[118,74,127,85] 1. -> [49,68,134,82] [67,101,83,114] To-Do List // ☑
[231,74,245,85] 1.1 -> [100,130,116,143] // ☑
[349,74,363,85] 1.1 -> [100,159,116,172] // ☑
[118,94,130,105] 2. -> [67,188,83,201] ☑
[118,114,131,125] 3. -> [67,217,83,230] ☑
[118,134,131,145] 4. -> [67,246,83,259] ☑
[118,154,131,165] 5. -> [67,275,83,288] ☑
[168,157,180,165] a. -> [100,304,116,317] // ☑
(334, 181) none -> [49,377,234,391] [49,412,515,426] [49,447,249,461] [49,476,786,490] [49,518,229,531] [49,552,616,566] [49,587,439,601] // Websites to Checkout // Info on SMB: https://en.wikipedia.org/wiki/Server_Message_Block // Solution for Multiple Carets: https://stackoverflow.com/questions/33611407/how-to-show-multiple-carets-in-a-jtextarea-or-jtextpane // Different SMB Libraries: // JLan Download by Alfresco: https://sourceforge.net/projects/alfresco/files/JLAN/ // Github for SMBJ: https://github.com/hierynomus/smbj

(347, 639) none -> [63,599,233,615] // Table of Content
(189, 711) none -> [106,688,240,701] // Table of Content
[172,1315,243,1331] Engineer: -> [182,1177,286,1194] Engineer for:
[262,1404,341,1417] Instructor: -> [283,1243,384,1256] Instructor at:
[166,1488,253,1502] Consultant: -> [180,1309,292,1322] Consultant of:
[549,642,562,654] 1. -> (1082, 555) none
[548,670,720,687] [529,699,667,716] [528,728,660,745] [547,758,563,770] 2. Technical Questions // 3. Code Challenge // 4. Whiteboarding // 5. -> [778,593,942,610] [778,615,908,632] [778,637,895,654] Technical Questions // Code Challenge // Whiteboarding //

== == ==

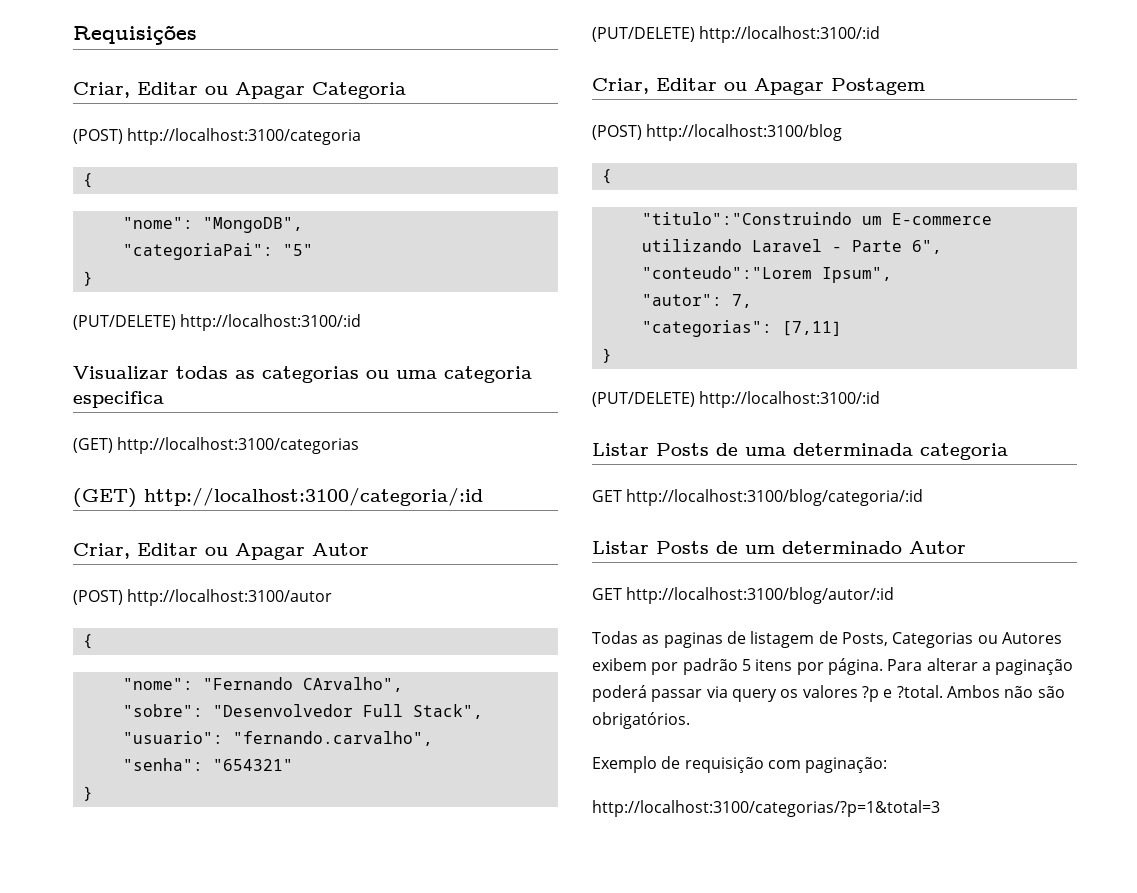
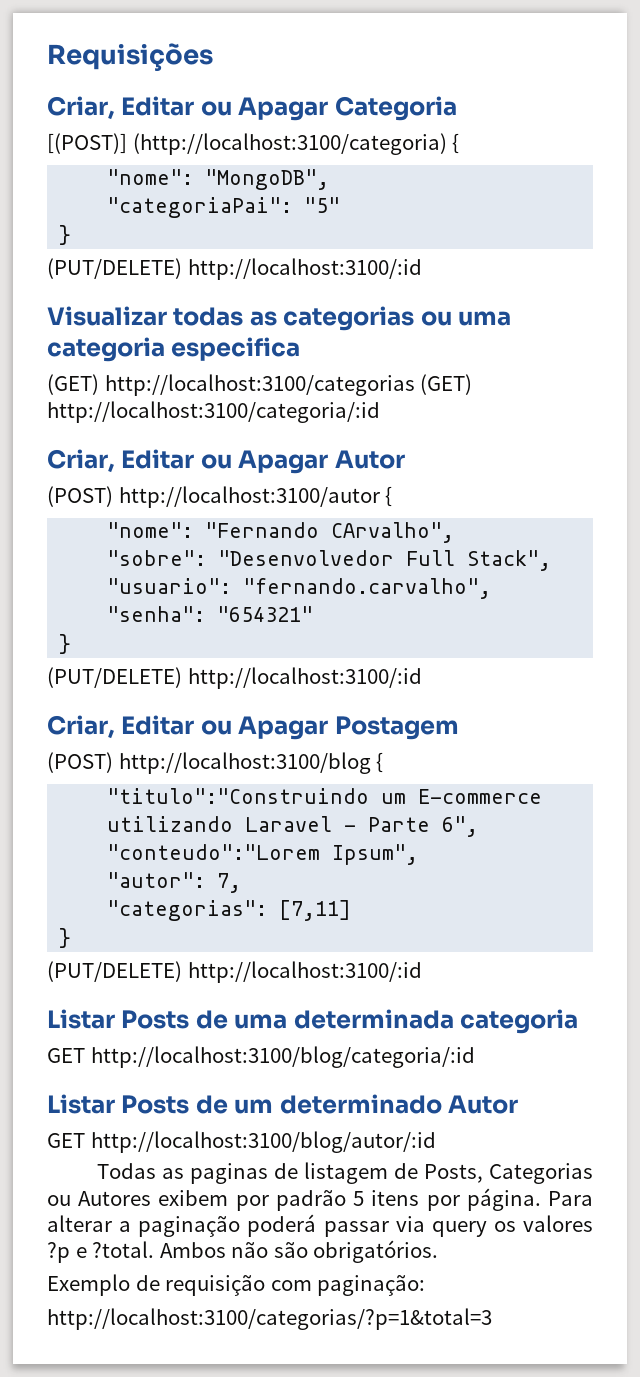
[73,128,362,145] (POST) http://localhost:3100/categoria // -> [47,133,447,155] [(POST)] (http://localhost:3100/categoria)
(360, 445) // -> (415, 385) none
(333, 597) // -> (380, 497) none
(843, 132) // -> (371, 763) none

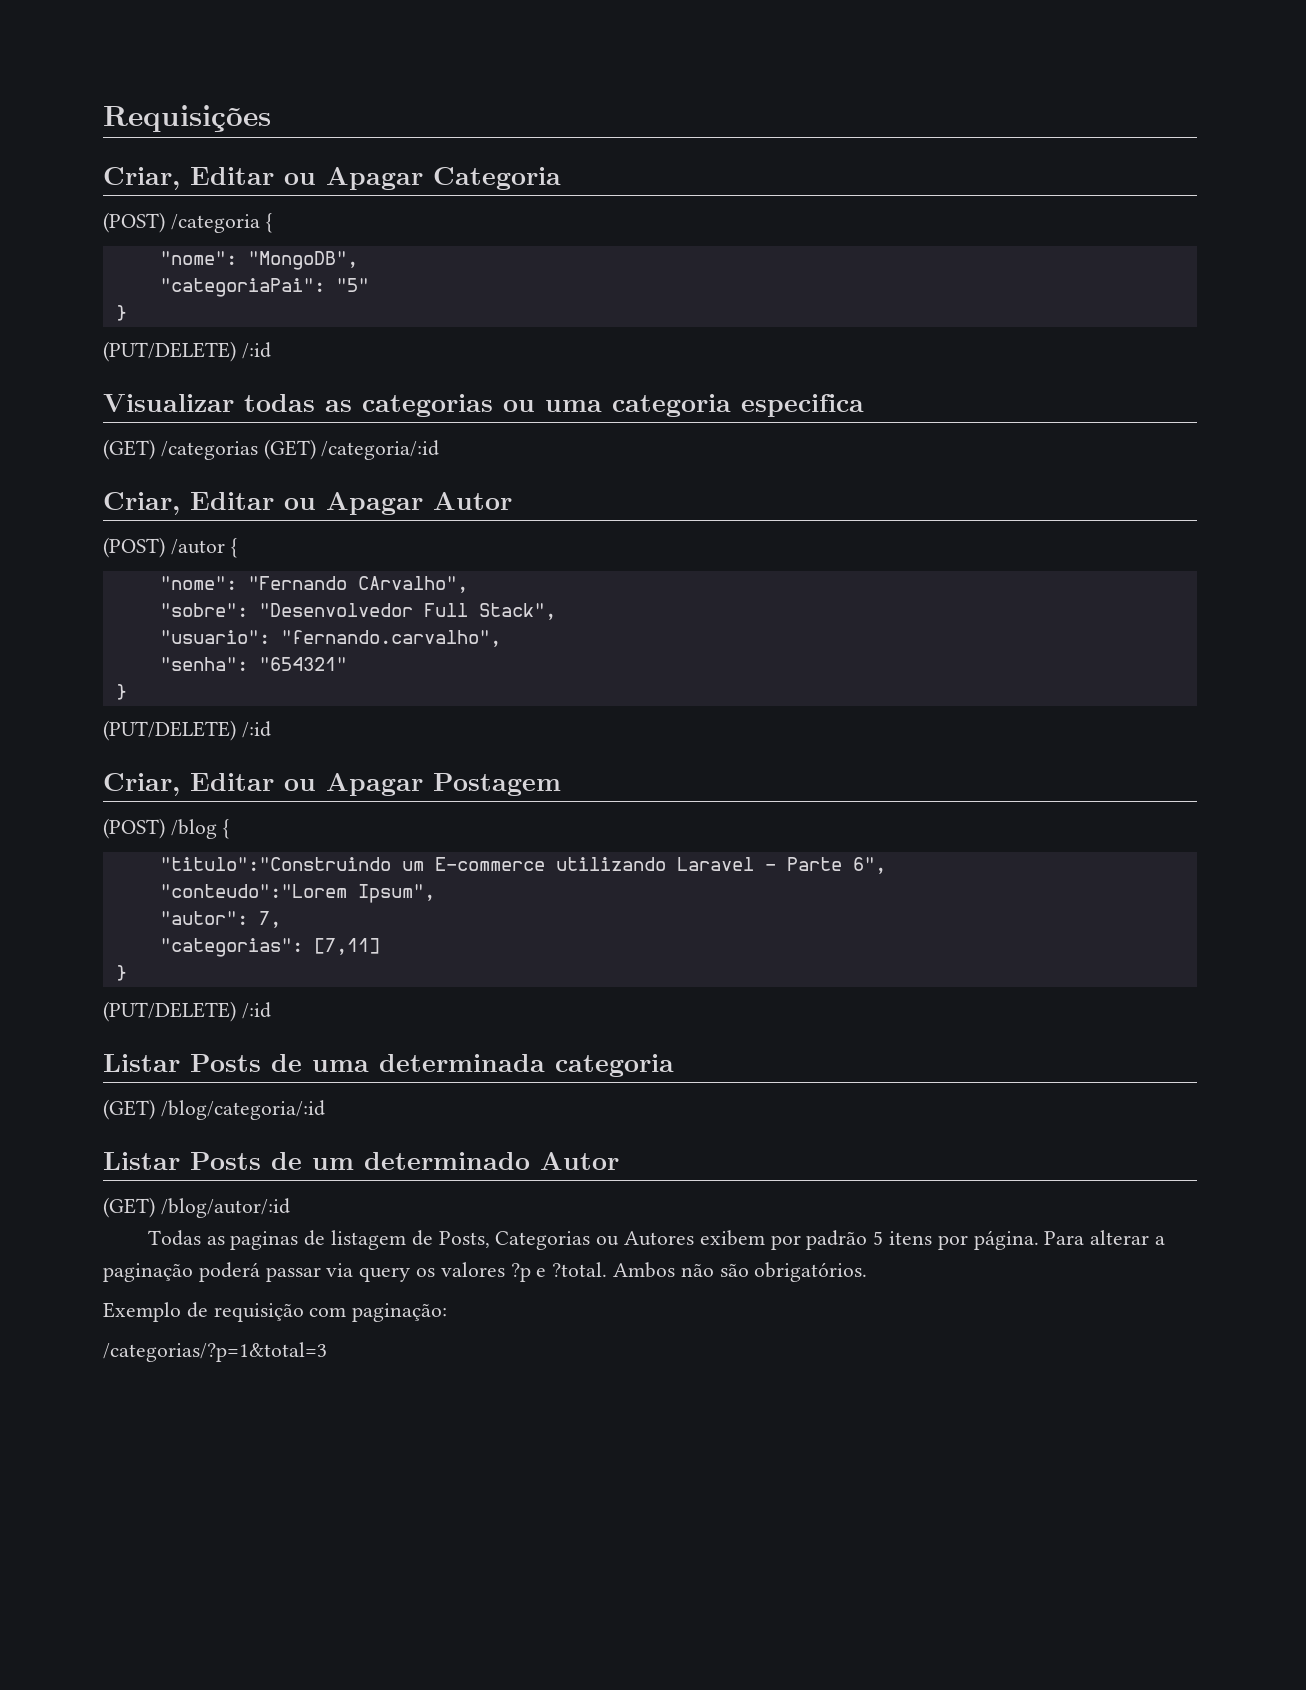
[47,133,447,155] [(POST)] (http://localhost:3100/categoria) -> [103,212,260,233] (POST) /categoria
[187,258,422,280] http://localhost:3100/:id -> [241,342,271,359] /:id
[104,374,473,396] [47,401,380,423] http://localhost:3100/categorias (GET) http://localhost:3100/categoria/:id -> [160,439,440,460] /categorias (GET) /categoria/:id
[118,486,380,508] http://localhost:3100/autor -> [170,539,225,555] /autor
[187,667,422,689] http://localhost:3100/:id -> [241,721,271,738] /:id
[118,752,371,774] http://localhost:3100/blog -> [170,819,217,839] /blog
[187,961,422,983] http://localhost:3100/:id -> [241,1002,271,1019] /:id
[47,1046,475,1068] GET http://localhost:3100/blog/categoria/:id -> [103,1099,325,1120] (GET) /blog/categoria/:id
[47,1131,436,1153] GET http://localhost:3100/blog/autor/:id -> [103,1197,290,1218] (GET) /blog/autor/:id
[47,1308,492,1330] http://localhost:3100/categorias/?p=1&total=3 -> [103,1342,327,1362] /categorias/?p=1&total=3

== == ==

→ THE TASK
Beginning at the line above that contains "[118,134,131,145] 4. -> [67,246,83,259] ☑", return each line exactly through the line that contains "[549,642,562,654] 1. -> (1082, 555) none", and no others.

→ ANSWER TO THE EXERCISE
[118,134,131,145] 4. -> [67,246,83,259] ☑
[118,154,131,165] 5. -> [67,275,83,288] ☑
[168,157,180,165] a. -> [100,304,116,317] // ☑
(334, 181) none -> [49,377,234,391] [49,412,515,426] [49,447,249,461] [49,476,786,490] [49,518,229,531] [49,552,616,566] [49,587,439,601] // Websites to Checkout // Info on SMB: https://en.wikipedia.org/wiki/Server_Message_Block // Solution for Multiple Carets: https://stackoverflow.com/questions/33611407/how-to-show-multiple-carets-in-a-jtextarea-or-jtextpane // Different SMB Libraries: // JLan Download by Alfresco: https://sourceforge.net/projects/alfresco/files/JLAN/ // Github for SMBJ: https://github.com/hierynomus/smbj

(347, 639) none -> [63,599,233,615] // Table of Content
(189, 711) none -> [106,688,240,701] // Table of Content
[172,1315,243,1331] Engineer: -> [182,1177,286,1194] Engineer for:
[262,1404,341,1417] Instructor: -> [283,1243,384,1256] Instructor at:
[166,1488,253,1502] Consultant: -> [180,1309,292,1322] Consultant of:
[549,642,562,654] 1. -> (1082, 555) none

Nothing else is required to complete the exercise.